[Web interface edit records]
════════════════

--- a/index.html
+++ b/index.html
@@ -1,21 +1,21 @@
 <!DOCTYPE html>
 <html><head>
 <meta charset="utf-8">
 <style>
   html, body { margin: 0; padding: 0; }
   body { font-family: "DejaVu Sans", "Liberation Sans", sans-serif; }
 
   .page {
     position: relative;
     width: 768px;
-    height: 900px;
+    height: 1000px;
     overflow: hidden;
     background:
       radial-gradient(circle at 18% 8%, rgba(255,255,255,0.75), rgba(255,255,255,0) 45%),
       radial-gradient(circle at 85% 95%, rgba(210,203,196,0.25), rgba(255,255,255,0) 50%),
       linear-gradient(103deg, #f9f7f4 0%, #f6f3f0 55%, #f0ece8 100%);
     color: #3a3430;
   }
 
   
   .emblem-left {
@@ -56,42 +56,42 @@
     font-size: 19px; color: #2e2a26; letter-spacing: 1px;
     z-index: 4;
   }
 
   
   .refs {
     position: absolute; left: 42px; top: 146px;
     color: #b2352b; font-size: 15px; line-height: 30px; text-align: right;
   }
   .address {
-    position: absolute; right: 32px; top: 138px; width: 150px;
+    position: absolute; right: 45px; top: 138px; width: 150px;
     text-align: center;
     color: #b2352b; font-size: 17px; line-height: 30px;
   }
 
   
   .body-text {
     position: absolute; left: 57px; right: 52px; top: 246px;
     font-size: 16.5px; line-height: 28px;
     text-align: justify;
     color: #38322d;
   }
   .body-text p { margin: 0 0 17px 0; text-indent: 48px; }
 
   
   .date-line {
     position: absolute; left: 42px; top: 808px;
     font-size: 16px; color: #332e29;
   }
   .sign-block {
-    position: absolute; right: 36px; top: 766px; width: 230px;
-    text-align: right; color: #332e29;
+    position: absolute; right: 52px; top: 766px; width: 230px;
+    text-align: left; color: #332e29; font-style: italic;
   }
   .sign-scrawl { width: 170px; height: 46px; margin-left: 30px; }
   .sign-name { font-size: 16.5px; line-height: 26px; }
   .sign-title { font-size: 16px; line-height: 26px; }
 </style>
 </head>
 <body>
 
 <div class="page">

════════════════

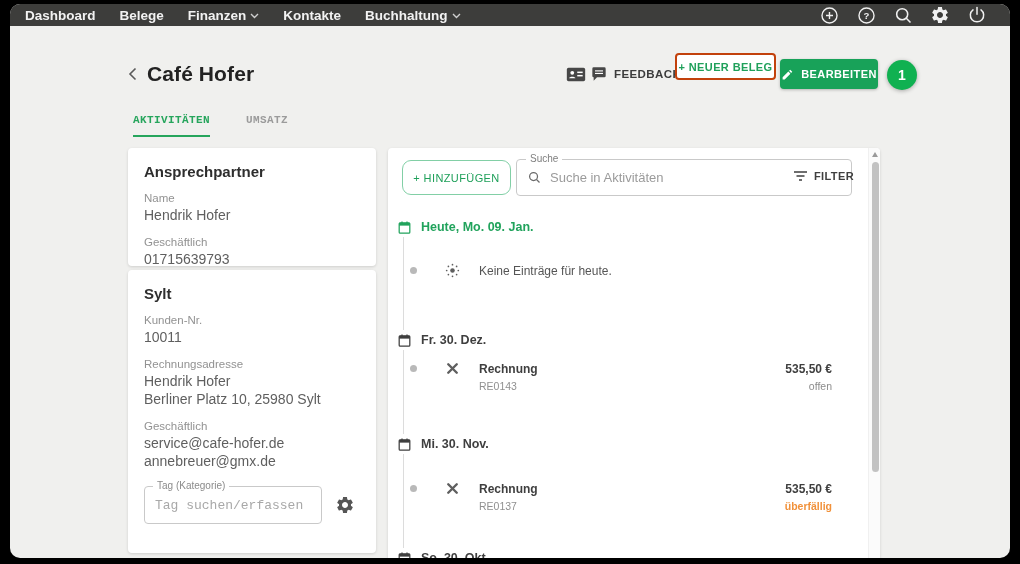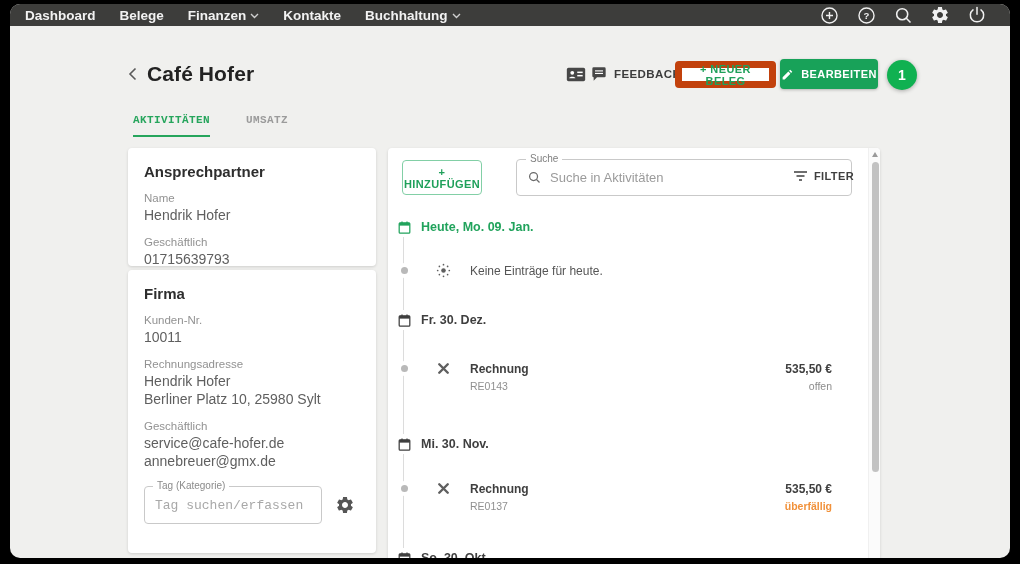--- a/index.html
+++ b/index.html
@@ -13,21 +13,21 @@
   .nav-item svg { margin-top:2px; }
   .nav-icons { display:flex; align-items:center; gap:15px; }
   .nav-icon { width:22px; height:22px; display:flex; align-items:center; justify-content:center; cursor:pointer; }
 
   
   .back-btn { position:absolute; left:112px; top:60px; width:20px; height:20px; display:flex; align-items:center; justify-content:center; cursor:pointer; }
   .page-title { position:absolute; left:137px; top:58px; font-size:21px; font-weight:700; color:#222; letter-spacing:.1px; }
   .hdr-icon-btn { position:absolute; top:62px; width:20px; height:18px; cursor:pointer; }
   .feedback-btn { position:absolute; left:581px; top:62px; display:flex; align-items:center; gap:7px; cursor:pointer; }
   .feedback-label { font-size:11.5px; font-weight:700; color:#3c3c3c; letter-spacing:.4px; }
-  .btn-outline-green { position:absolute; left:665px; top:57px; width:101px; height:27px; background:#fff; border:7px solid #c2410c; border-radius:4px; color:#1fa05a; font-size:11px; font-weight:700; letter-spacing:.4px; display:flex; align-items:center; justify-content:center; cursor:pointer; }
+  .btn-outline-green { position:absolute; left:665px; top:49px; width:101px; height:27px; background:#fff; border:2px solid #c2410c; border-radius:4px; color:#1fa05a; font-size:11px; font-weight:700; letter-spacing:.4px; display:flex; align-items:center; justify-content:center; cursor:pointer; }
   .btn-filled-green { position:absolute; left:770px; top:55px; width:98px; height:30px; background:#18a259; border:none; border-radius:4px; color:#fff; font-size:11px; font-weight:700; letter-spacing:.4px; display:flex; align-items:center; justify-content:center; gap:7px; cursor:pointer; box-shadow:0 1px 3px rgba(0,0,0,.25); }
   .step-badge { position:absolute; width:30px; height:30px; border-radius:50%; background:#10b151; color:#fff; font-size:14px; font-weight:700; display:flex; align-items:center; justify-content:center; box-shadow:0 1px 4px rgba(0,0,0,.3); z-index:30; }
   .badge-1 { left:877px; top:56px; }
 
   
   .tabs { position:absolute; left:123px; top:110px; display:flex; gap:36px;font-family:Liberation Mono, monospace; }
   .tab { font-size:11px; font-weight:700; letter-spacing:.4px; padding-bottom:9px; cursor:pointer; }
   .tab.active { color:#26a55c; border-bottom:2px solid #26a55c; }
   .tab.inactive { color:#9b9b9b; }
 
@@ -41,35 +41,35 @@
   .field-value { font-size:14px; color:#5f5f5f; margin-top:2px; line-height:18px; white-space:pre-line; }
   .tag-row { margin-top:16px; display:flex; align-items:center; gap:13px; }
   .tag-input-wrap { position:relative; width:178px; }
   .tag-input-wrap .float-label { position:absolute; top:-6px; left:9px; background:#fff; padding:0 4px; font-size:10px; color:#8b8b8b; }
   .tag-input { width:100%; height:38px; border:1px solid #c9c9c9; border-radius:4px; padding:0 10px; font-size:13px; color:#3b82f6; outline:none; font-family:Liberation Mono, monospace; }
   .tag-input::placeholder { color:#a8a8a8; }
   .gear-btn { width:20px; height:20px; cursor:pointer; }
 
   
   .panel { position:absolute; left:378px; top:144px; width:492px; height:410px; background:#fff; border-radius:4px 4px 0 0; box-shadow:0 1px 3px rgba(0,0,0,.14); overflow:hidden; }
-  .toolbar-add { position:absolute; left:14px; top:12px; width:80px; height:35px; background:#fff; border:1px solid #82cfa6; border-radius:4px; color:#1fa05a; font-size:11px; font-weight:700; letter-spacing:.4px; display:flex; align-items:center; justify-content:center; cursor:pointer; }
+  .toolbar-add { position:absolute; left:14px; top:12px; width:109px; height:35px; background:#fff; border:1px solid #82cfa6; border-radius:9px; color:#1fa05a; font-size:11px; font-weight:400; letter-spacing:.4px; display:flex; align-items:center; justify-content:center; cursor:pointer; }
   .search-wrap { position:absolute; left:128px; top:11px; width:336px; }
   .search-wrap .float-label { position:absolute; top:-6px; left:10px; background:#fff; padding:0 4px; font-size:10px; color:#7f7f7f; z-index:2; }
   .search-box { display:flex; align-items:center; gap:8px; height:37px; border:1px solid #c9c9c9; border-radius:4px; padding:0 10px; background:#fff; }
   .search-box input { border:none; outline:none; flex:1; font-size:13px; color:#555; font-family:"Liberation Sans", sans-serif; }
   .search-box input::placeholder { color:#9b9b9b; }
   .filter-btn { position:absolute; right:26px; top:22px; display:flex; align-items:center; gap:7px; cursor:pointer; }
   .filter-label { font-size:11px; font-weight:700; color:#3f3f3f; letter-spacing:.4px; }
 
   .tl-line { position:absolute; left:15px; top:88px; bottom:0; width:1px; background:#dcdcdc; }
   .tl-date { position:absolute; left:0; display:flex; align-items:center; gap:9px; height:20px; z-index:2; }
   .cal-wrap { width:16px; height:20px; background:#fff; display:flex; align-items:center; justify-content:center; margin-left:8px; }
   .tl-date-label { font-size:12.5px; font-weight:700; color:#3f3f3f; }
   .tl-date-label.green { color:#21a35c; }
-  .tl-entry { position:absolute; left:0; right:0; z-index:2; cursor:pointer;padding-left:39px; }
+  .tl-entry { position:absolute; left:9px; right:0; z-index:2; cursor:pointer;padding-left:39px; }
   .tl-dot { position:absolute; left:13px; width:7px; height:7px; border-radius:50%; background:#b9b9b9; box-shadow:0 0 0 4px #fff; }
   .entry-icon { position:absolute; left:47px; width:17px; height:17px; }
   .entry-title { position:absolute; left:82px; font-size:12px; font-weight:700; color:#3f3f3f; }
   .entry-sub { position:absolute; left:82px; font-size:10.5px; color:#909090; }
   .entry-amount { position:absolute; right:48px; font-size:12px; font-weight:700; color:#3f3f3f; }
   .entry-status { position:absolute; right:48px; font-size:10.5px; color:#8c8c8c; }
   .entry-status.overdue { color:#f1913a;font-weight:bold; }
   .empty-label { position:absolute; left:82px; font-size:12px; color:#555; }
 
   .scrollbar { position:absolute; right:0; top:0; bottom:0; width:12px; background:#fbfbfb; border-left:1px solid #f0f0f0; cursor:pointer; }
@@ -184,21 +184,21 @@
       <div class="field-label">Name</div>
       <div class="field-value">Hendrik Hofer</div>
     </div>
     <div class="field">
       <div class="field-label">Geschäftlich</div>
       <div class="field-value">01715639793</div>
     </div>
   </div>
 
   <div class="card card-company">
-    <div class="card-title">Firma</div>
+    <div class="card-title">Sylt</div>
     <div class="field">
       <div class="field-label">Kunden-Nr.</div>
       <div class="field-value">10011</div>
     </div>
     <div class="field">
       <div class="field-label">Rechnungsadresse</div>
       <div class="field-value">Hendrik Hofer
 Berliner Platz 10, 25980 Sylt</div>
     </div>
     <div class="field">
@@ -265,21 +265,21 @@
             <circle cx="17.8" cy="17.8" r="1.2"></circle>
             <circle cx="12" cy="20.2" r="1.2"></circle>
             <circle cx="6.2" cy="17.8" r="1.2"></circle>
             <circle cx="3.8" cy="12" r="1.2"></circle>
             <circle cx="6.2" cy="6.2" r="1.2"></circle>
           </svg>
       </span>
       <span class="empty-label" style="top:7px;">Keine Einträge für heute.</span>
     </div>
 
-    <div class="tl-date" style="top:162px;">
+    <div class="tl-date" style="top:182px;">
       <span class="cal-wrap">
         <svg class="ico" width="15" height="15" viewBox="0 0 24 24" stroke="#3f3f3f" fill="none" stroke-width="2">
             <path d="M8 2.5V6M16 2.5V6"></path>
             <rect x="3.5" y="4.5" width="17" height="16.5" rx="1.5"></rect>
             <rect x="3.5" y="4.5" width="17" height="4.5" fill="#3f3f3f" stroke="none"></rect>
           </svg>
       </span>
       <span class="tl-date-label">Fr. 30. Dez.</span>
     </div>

════════════════

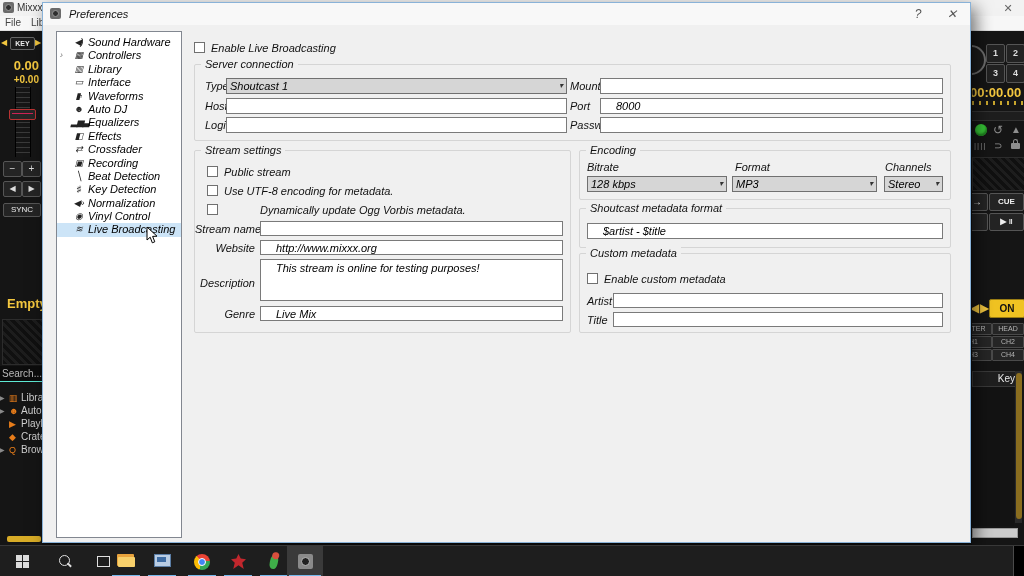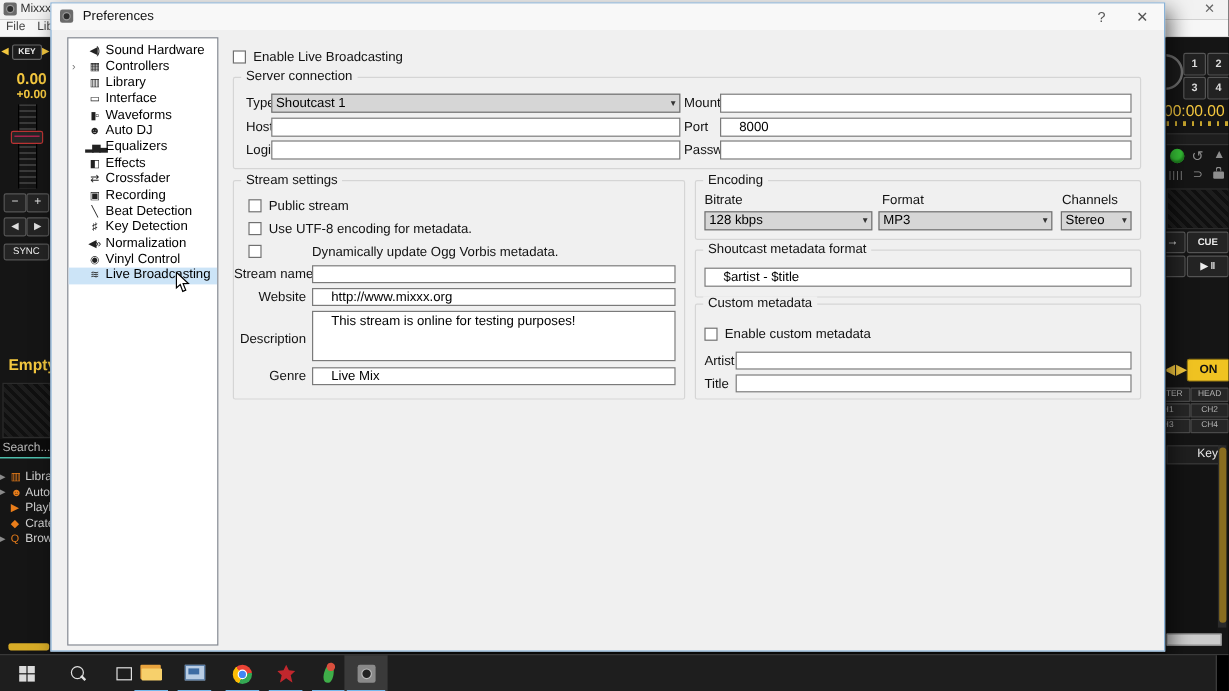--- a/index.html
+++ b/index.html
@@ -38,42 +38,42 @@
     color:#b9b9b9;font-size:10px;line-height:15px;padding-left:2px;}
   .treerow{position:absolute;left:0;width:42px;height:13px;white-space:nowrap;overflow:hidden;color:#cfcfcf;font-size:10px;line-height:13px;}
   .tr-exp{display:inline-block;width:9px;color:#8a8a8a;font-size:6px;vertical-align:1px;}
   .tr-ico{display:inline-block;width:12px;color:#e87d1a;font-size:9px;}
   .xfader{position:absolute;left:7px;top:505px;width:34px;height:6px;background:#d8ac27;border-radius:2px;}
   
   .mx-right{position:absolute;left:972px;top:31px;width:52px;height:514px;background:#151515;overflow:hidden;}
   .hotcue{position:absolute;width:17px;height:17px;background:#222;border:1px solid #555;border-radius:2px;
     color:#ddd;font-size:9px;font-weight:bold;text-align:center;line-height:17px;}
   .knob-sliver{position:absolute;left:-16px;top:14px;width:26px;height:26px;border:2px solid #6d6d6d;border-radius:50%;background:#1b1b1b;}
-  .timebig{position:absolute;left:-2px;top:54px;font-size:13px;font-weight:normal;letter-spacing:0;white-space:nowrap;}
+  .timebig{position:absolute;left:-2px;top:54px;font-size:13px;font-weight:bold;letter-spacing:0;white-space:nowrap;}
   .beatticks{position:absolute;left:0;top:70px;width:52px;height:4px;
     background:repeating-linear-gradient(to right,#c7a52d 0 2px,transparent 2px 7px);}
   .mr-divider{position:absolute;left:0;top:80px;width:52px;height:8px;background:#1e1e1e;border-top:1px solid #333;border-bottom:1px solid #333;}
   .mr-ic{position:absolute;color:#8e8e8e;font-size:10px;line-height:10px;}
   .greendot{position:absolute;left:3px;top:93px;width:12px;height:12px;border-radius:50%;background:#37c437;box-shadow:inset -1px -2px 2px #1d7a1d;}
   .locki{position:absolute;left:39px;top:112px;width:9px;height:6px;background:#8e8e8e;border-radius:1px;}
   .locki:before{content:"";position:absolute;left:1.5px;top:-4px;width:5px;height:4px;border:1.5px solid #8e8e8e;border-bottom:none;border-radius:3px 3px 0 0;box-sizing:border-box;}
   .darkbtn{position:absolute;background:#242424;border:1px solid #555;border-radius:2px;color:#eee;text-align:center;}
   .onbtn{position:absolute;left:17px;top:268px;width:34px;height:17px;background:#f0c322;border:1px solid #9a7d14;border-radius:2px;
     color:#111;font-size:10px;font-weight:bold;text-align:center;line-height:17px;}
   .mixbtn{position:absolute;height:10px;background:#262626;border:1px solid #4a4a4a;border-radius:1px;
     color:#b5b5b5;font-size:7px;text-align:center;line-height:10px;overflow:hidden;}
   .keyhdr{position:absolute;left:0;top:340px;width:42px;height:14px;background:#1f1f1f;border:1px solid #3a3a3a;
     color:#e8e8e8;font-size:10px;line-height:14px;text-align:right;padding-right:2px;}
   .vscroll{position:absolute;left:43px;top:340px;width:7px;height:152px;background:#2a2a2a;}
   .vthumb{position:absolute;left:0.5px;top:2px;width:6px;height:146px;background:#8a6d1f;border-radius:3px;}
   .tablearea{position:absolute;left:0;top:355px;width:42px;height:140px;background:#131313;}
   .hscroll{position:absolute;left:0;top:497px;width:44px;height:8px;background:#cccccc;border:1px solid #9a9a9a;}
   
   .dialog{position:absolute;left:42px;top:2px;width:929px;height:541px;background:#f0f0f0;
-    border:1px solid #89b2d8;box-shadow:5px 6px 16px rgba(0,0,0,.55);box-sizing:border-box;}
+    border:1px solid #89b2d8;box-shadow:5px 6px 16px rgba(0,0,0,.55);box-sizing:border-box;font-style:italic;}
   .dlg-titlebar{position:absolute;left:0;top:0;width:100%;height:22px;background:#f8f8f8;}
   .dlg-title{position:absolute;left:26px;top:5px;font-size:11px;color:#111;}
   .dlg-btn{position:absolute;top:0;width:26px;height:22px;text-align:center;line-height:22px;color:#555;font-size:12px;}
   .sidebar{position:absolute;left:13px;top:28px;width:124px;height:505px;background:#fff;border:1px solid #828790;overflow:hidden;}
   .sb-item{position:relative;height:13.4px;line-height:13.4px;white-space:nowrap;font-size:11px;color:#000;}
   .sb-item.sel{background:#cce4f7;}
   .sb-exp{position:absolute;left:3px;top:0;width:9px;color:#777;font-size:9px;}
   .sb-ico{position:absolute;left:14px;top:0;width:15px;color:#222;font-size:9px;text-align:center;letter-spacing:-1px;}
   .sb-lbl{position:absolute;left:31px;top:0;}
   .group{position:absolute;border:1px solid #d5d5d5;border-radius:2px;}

════════════════

> **ASSIGNED TASK**
Reproduce exactly the section above that begins at the line containing "position:absolute; left:123px; top:110px;" and ends at the line containing "-41,35 +41,35 @@", leaving out all other lines.

> **THE ANSWER**
   .tabs { position:absolute; left:123px; top:110px; display:flex; gap:36px;font-family:Liberation Mono, monospace; }
   .tab { font-size:11px; font-weight:700; letter-spacing:.4px; padding-bottom:9px; cursor:pointer; }
   .tab.active { color:#26a55c; border-bottom:2px solid #26a55c; }
   .tab.inactive { color:#9b9b9b; }
 
@@ -41,35 +41,35 @@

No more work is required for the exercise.